The task: The entries below need to be transcribed exactly, without their images.

Records shown:
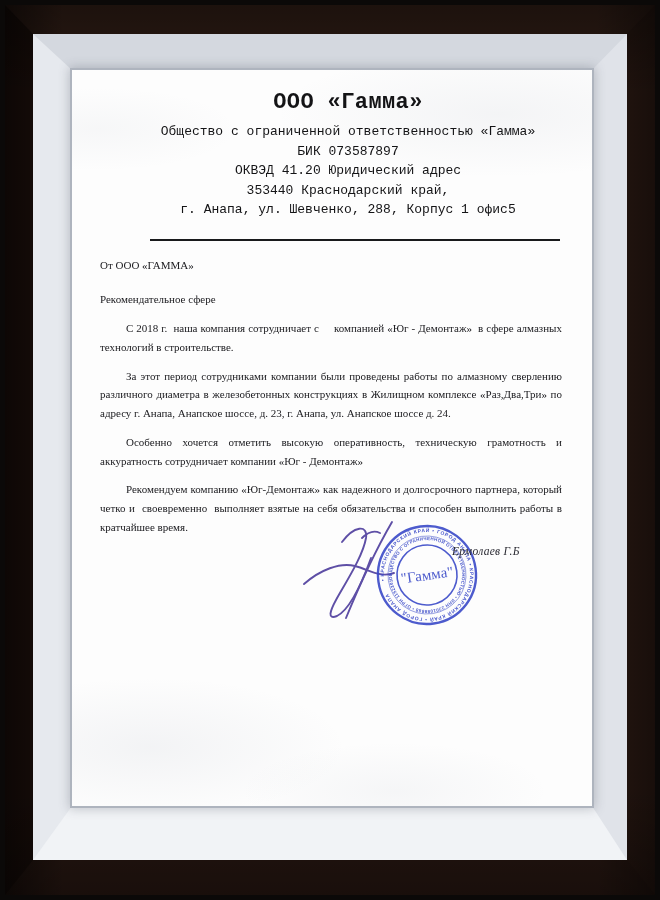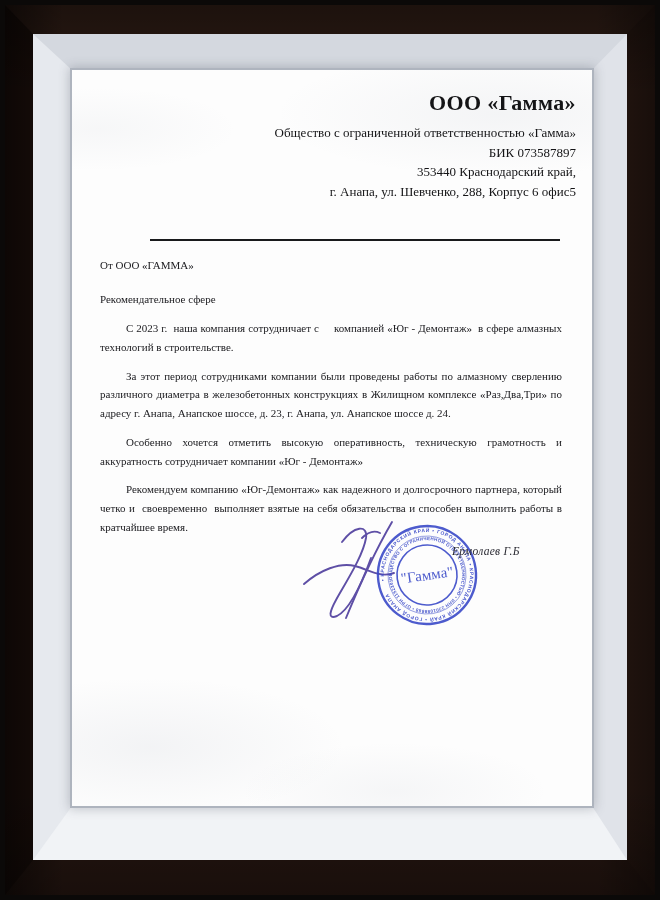"ООО «Гамма»" .letterhead { font-family: none -> Liberation Mono, monospace; right: 16px -> 8px; text-align: right -> center }
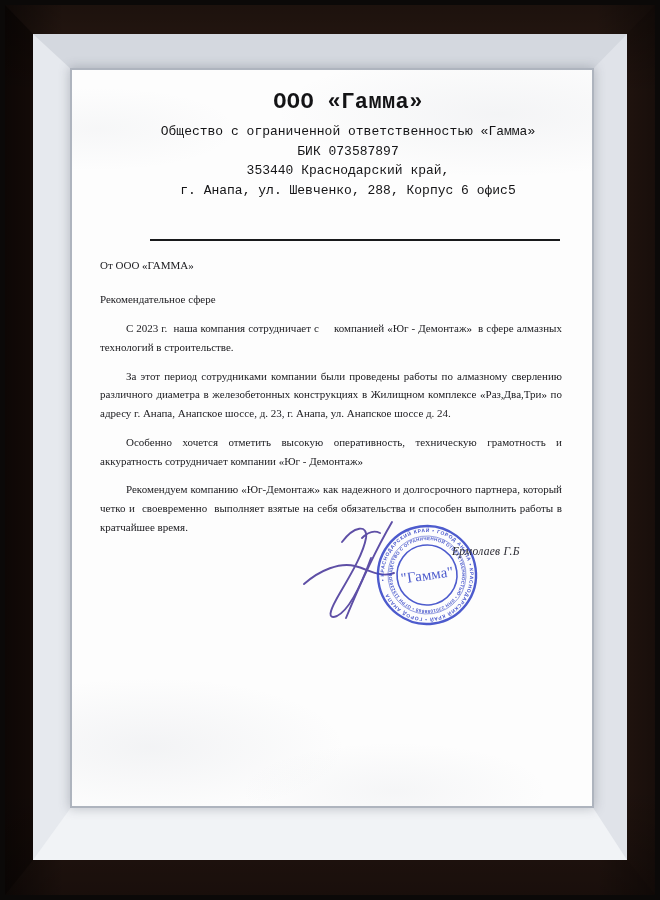"ОКВЭД 41.20 Юридический адрес" div.lh-line { html: none -> <div>ОКВЭД 41.20 Юридический адрес</div> }
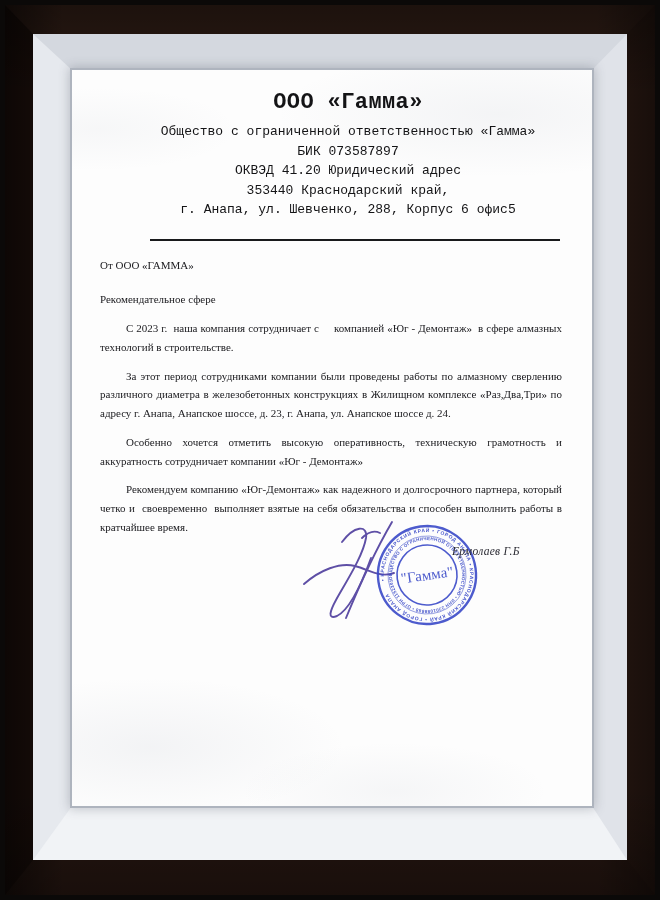"г. Анапа, ул. Шевченко, 288," div.lh-line { text: 6 -> 1 }
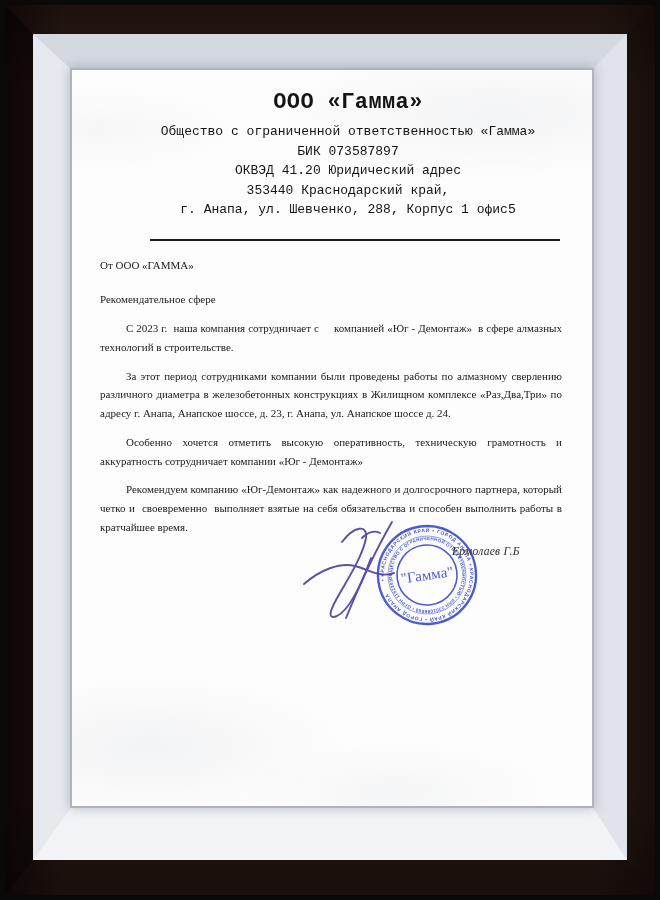"С 2023 г. наша компания" p.para { text: 2023 -> 2018 }
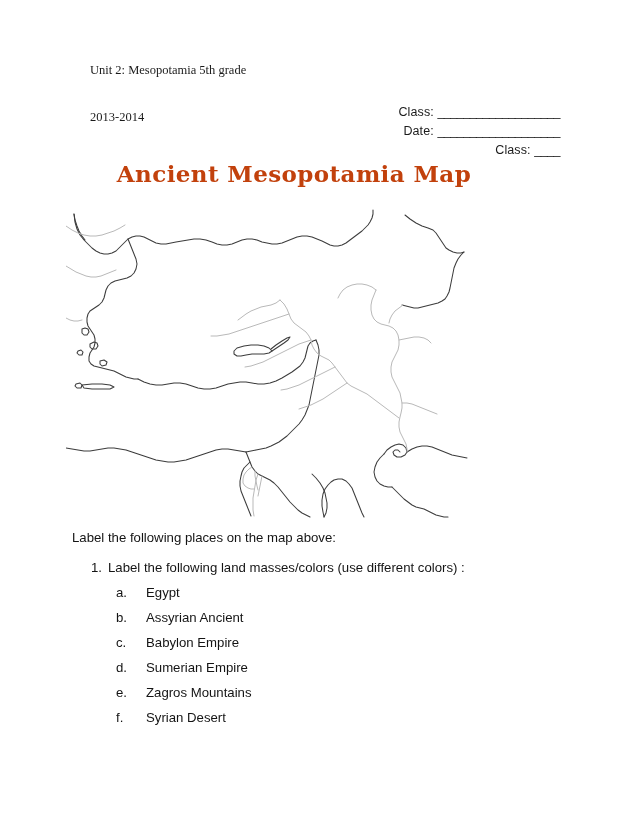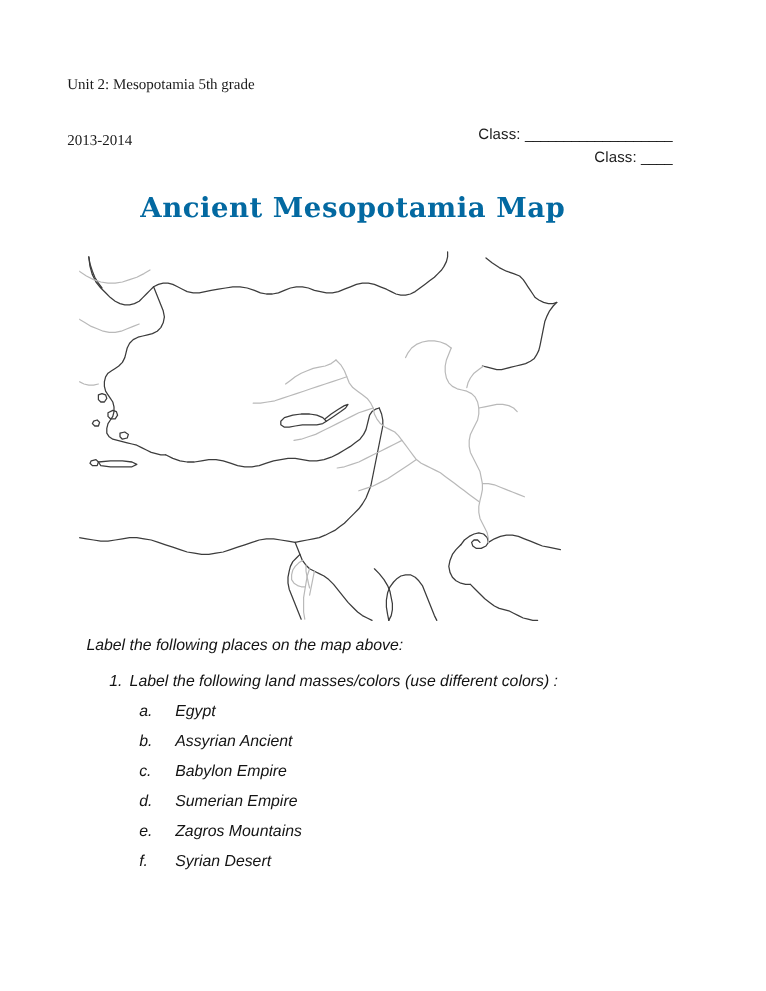"Unit 2: Mesopotamia 5th grade" .doc-header { left: 56px -> 90px }
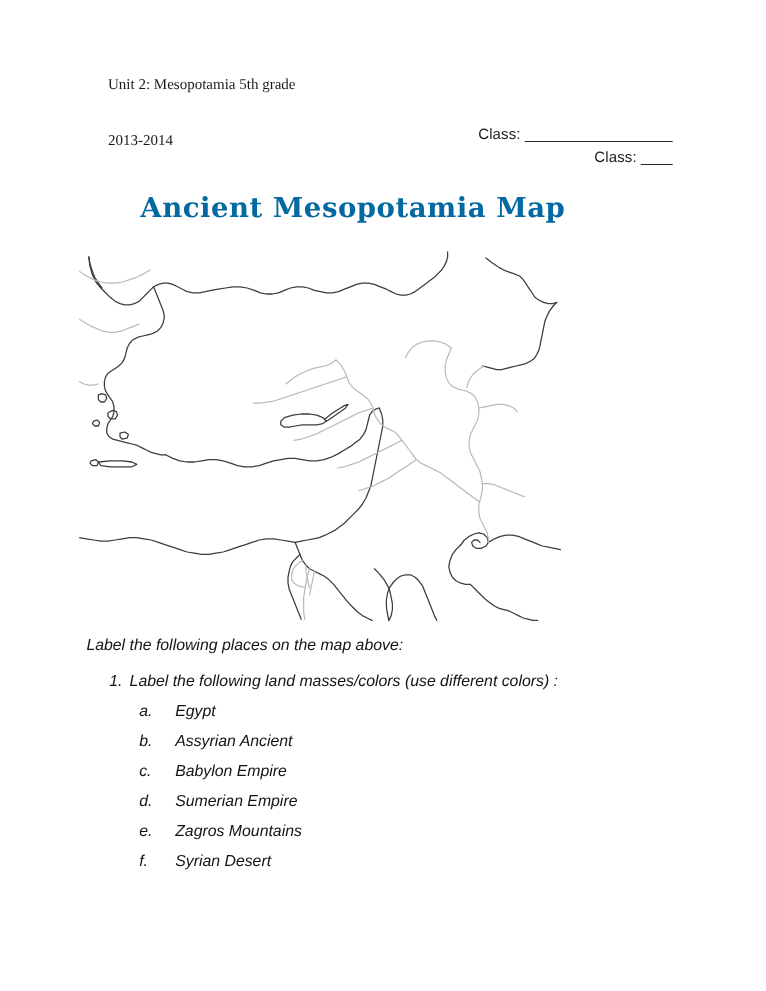"Date: ___________________" span.form-row { html: none -> <span><span>Date:</span> <span>___________________</span></span> }
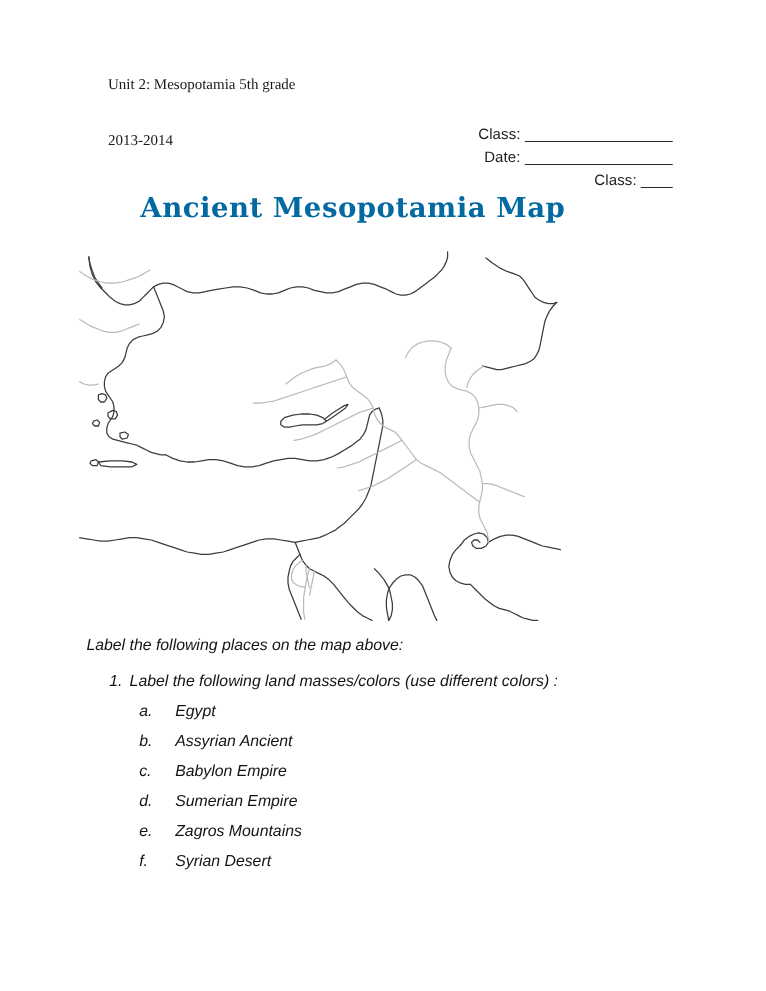"Ancient Mesopotamia Map" .title { color: #0369a1 -> #c2410c }
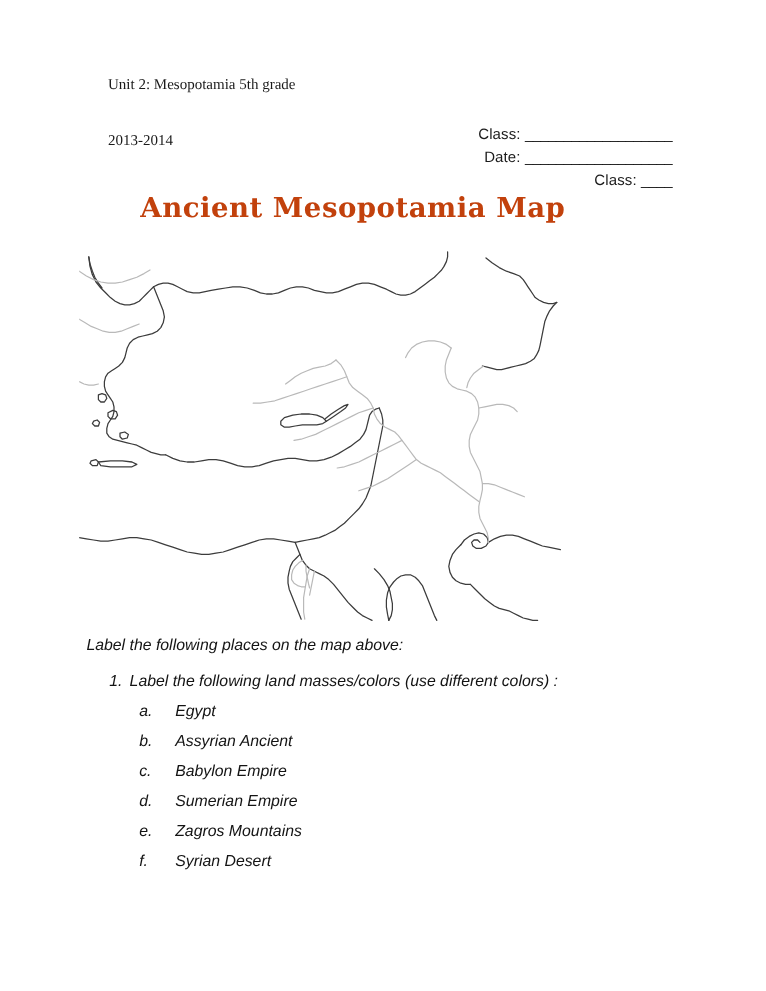"Label the following places on" .instructions { font-style: italic -> none }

Answer to the problem:
"ООО «Гамма»" .letterhead { font-family: none -> Liberation Mono, monospace; right: 16px -> 8px; text-align: right -> center }
"ОКВЭД 41.20 Юридический адрес" div.lh-line { html: none -> <div>ОКВЭД 41.20 Юридический адрес</div> }
"г. Анапа, ул. Шевченко, 288," div.lh-line { text: 6 -> 1 }
"С 2023 г. наша компания" p.para { text: 2023 -> 2018 }
"Unit 2: Mesopotamia 5th grade" .doc-header { left: 56px -> 90px }
"Date: ___________________" span.form-row { html: none -> <span><span>Date:</span> <span>___________________</span></span> }
"Ancient Mesopotamia Map" .title { color: #0369a1 -> #c2410c }
"Label the following places on" .instructions { font-style: italic -> none }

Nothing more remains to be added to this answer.